# [RECORDS PROVIDED]
□ □ □

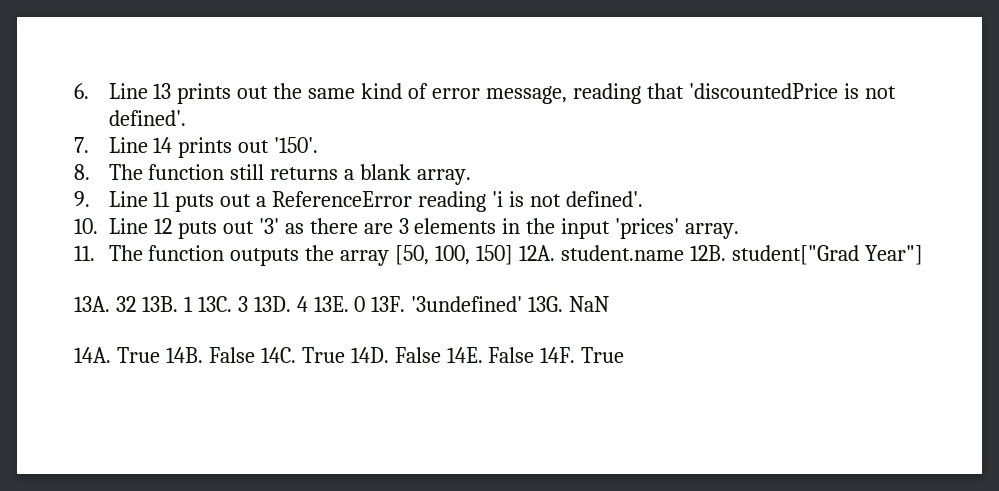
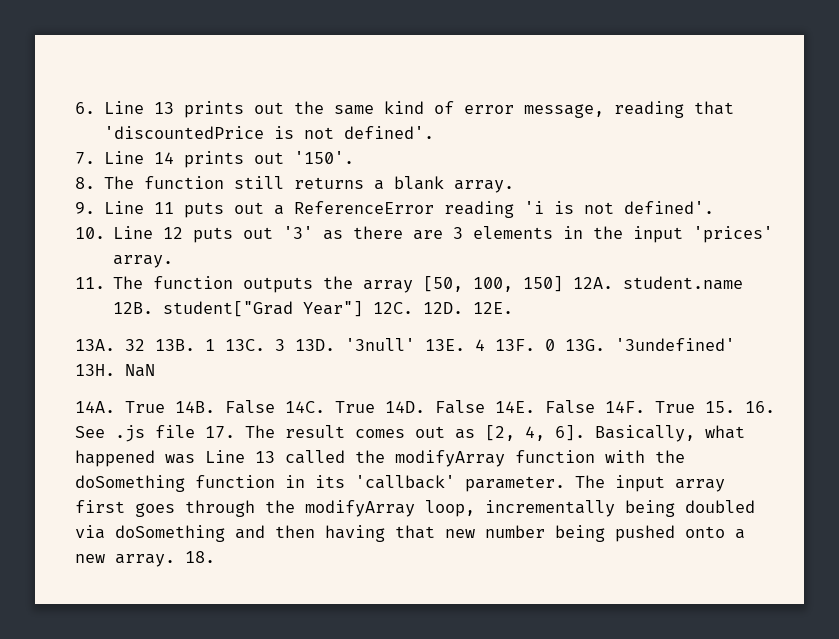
- 11. The function outputs the array [50, 100, 150] 12A. student.name 12B. student["Grad Year"]
+ 11. The function outputs the array [50, 100, 150] 12A. student.name 12B. student["Grad Year"] 12C. 12D. 12E.
- 4 13E. 0 13F. '3undefined' 13G.
+ '3null' 13E. 4 13F. 0 13G. '3undefined' 13H.
- False 14F. True
+ False 14F. True 15. 16. See .js file 17. The result comes out as [2, 4, 6]. Basically, what happened was Line 13 called the modifyArray function with the doSomething function in its 'callback' parameter. The input array first goes through the modifyArray loop, incrementally being doubled via doSomething and then having that new number being pushed onto a new array. 18.

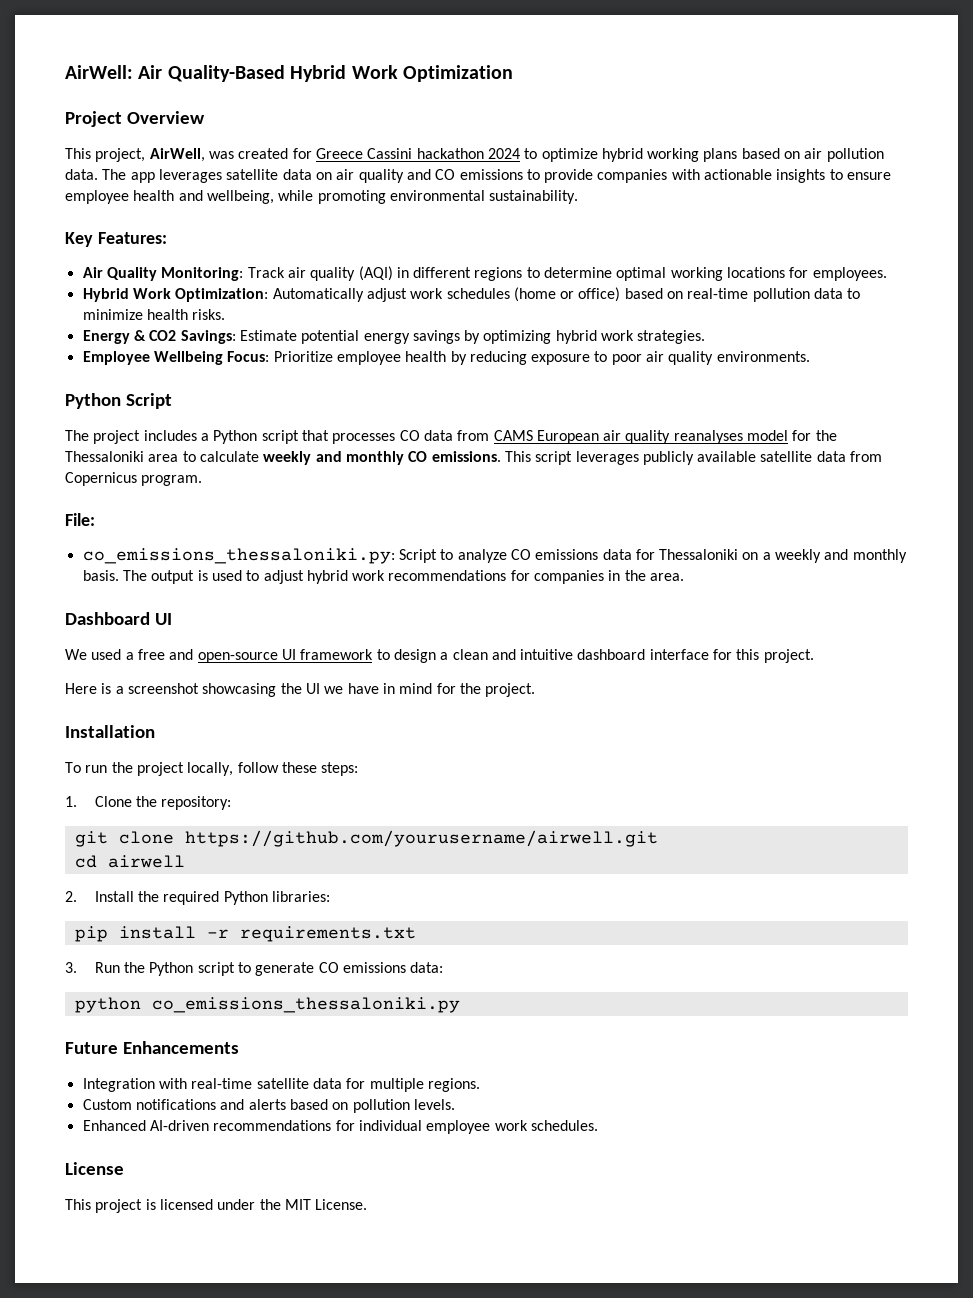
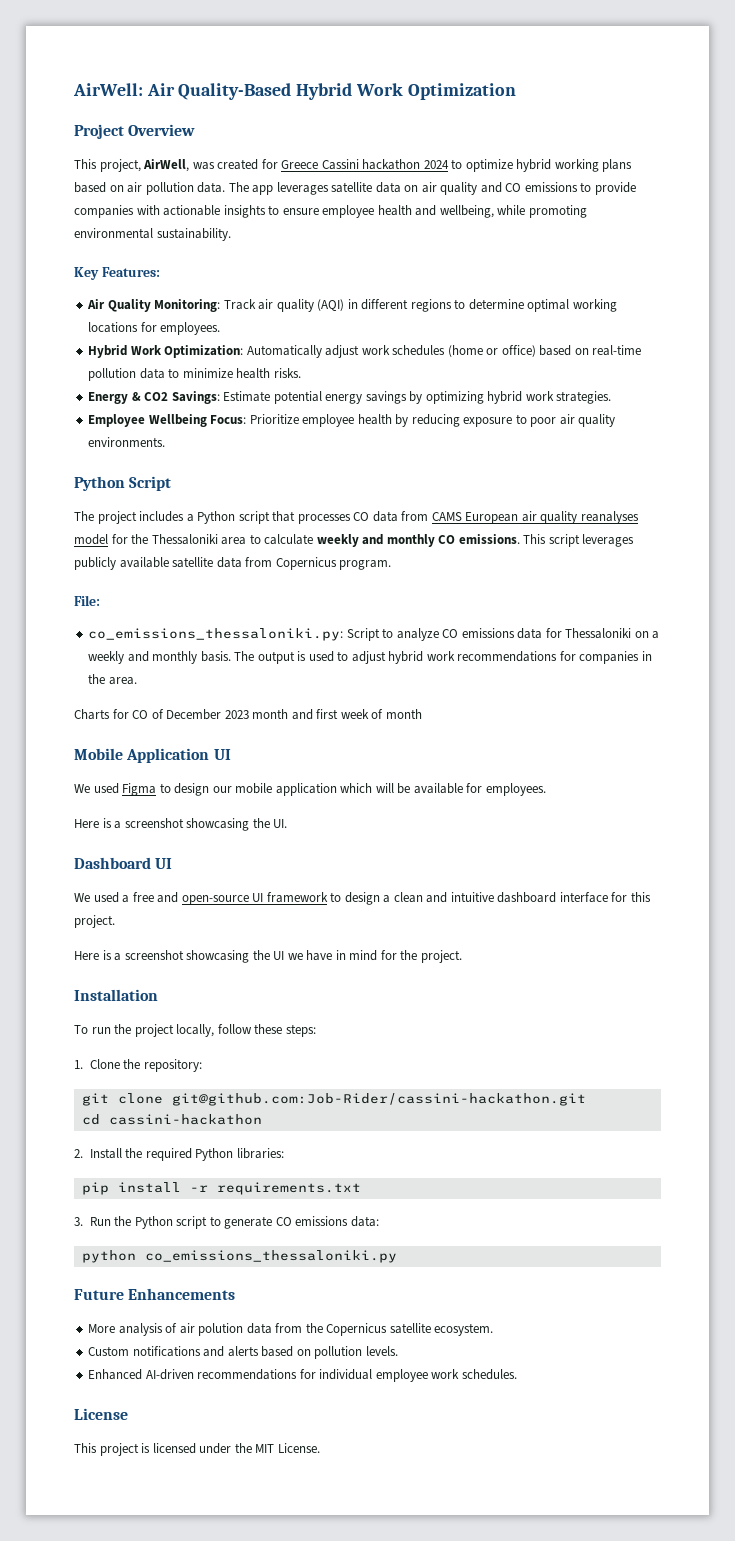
+ Charts for CO of December 2023 month and first week of month
+ Mobile Application UI
+ We used Figma to design our mobile application which will be available for employees.
+ Here is a screenshot showcasing the UI.
- git clone https://github.com/yourusername/airwell.git
+ git clone git@github.com:Job-Rider/cassini-hackathon.git
- cd airwell
+ cd cassini-hackathon
- Integration with real-time satellite data for multiple regions.
+ More analysis of air polution data from the Copernicus satellite ecosystem.

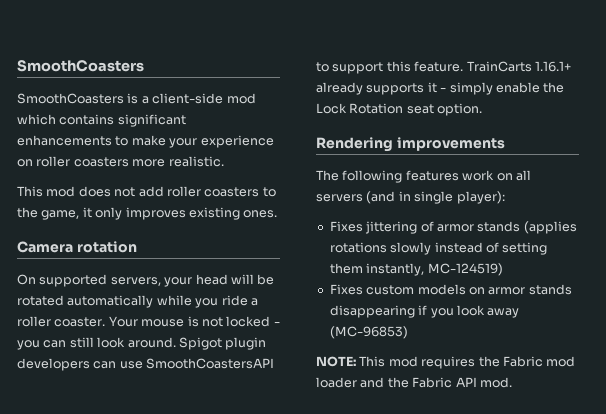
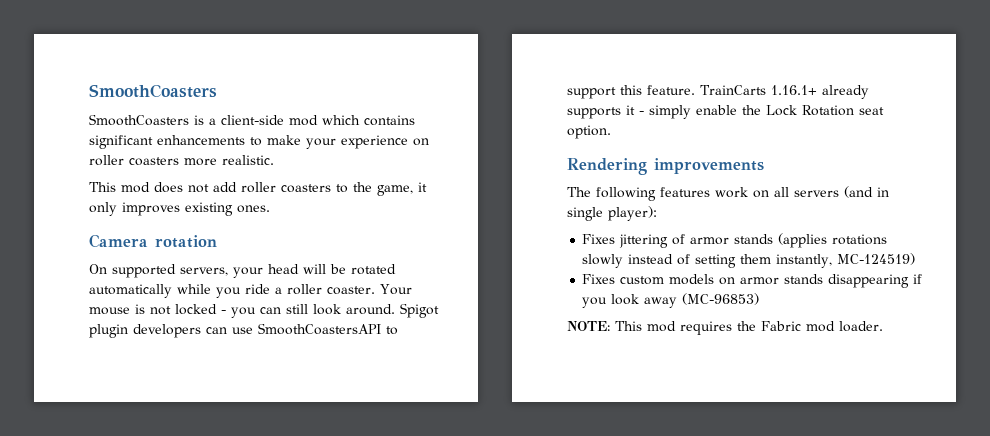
- NOTE: This mod requires the Fabric mod loader and the Fabric API mod.
+ NOTE: This mod requires the Fabric mod loader.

□ □ □

# [WORK ORDER]
Return each of the lines exactly as they appear above, with no images.

# [ANSWER FOR THE TASK]
- 11. The function outputs the array [50, 100, 150] 12A. student.name 12B. student["Grad Year"]
+ 11. The function outputs the array [50, 100, 150] 12A. student.name 12B. student["Grad Year"] 12C. 12D. 12E.
- 4 13E. 0 13F. '3undefined' 13G.
+ '3null' 13E. 4 13F. 0 13G. '3undefined' 13H.
- False 14F. True
+ False 14F. True 15. 16. See .js file 17. The result comes out as [2, 4, 6]. Basically, what happened was Line 13 called the modifyArray function with the doSomething function in its 'callback' parameter. The input array first goes through the modifyArray loop, incrementally being doubled via doSomething and then having that new number being pushed onto a new array. 18.

+ Charts for CO of December 2023 month and first week of month
+ Mobile Application UI
+ We used Figma to design our mobile application which will be available for employees.
+ Here is a screenshot showcasing the UI.
- git clone https://github.com/yourusername/airwell.git
+ git clone git@github.com:Job-Rider/cassini-hackathon.git
- cd airwell
+ cd cassini-hackathon
- Integration with real-time satellite data for multiple regions.
+ More analysis of air polution data from the Copernicus satellite ecosystem.

- NOTE: This mod requires the Fabric mod loader and the Fabric API mod.
+ NOTE: This mod requires the Fabric mod loader.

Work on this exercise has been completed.